Like many corporate villains and cynical politicians, Bane hides his true intentions of finishing Ra’s al Ghul’s work under the guise of helping the city’s people - and does more damage to Gotham than any other villain of the trilogy. In one scene the heavily-accented brute is literally placed in opposition to the USA, as he sets off explosives in a football stadium just after the national anthem has been sung.
13. Avengers Assemble (2012)
From the right angle, it’s possible to see how celebrated lefty Joss Whedon has slyly stuck his liberal stamp all over this superhero extravaganza. From casting some of Hollywood’s most progressive stars, including anti-fracking advocate Mark Ruffalo, to passing commentary on right-wing commentators through Loki’s rants about how oppression is better than freedom.
As can be expected of Whedon, there’s also a notable feminist perspective. The film’s female lead, Black Widow, is as much front-and-centre as her male counterparts – transitioning her from the femme fatale cliché we saw in Iron Man 2 , to bona fide kick-ass hero. And all without being heavy-handed about it too.
12. Dredd (2012)
In this day and age, that there’s equality in the portrayal of male and female characters in this film shouldn't be exceptional. But it is. Neither heroine Judge Anderson and villainess Ma-Ma are sexualised, weak, or over-emotional. They share equal screen time with the titular hero Judge Dredd, their wardrobes are genderless, and they actually have personalities. They are simply excellent characters who happen to be women.
Of course, there is the inconvenient fact that the Street Judges are essentially are glorified take on police brutality, but best not to dwell on it.
11. Iron Man 3 (2013)
At several points in this third film in the Iron Man series, we see echoes of modern-day terrorism.

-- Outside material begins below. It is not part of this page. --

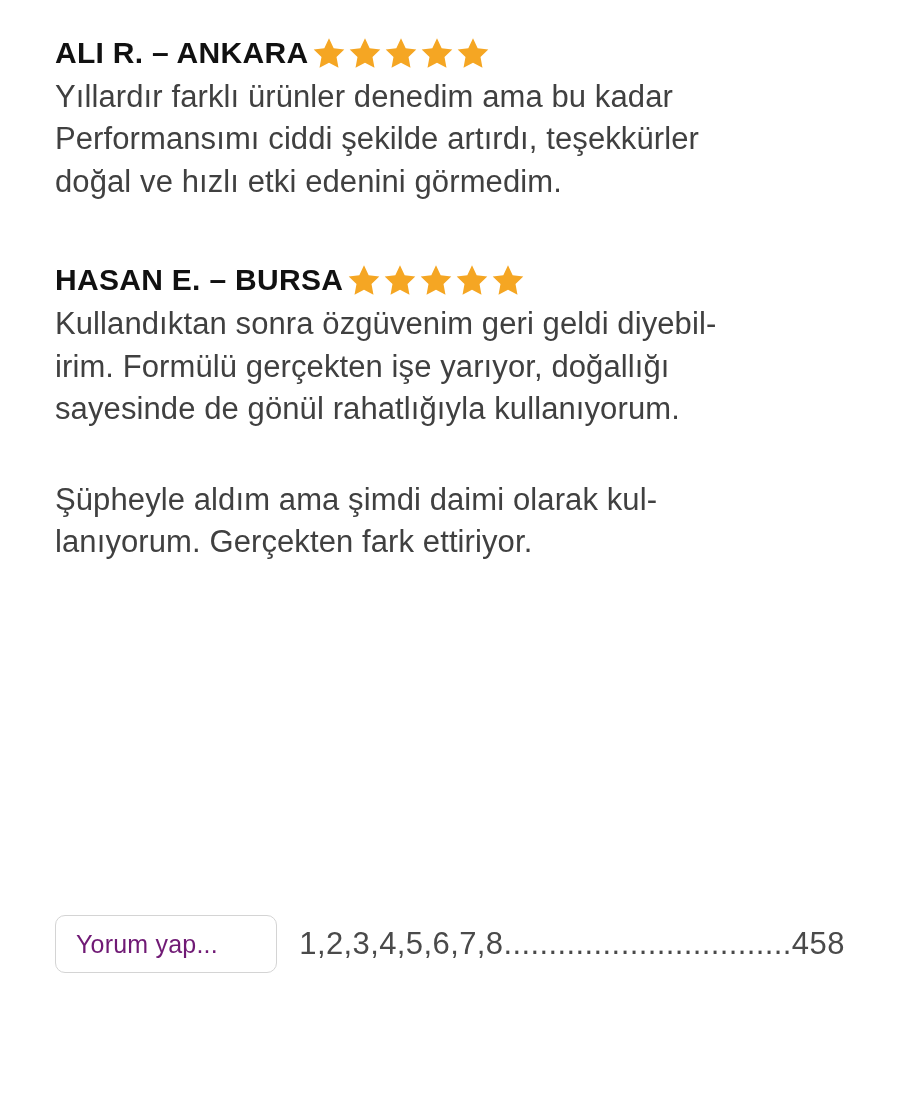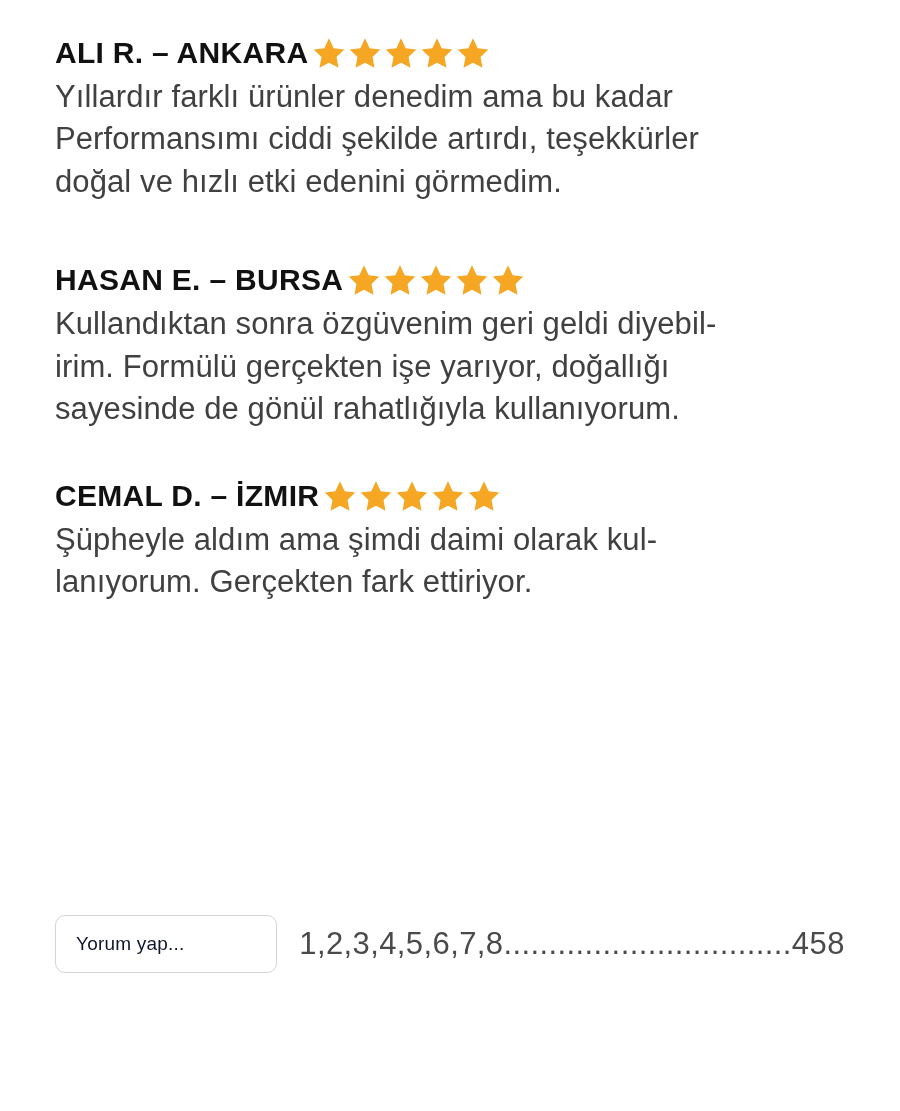"CEMAL D. – İZMIR" div.review-head { html: <div> <div>CEMAL D. – İZMIR</div> <div> <svg> <polygon></polygon> </svg> <svg> <polygon></polygon> </svg> <svg> <polygon></polygon> </svg> <svg> <polygon></polygon> </svg> <svg> <polygon></polygon> </svg> </div> </div> -> none }
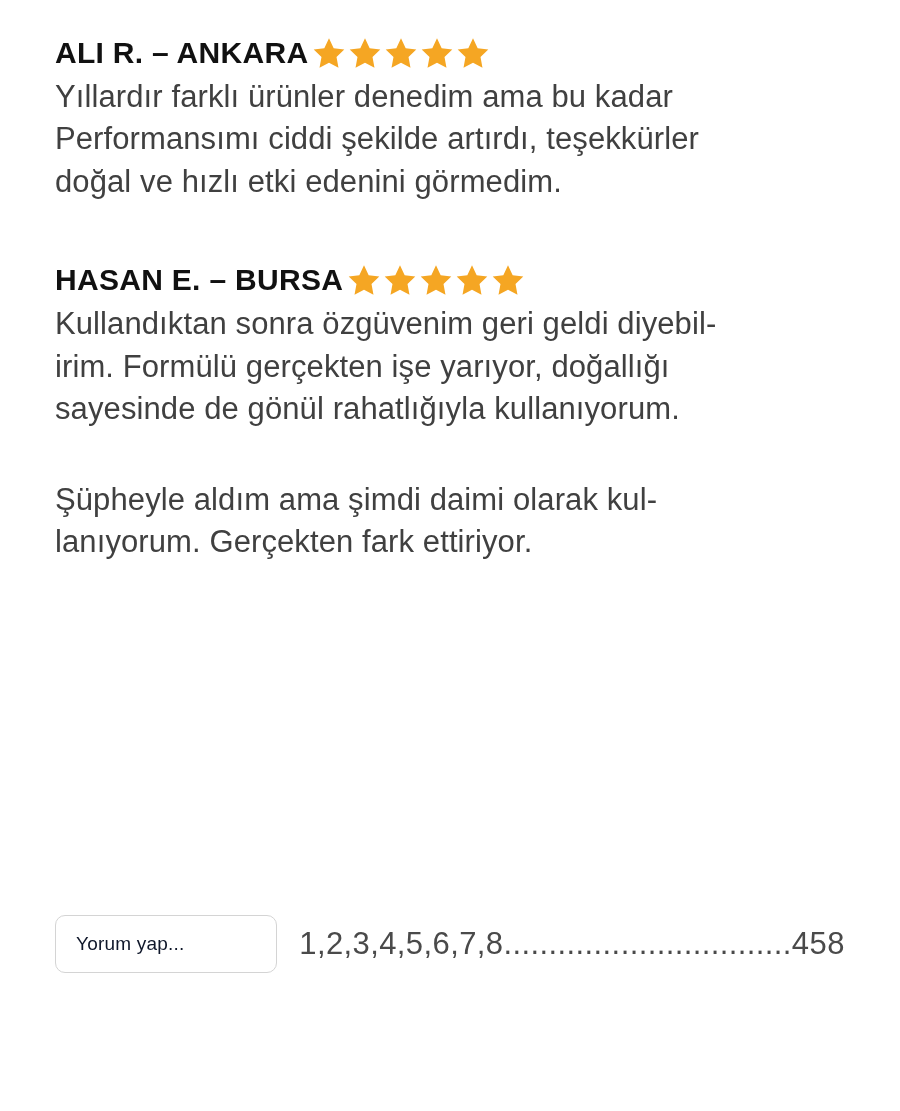"Yorum yap..." .comment-box .ph { color: #0f172a -> #701a75; font-size: 19px -> 25px }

A US army veteran self-combusting in rural Tennessee allows for contemplation on the rising rates of military suicide, while depictions of the shadows of the dead inscribed on walls recall the aftermath of Hiroshima and Nagasaki.
And then there’s The Mandarin himself – a vague mish-mash of ‘terrorist’ tropes, albeit with no discernible ideology, political association or definable ethnicity. The public face of the evil organisation is essentially a hybrid of Bin Laden, and Ming The Merciless.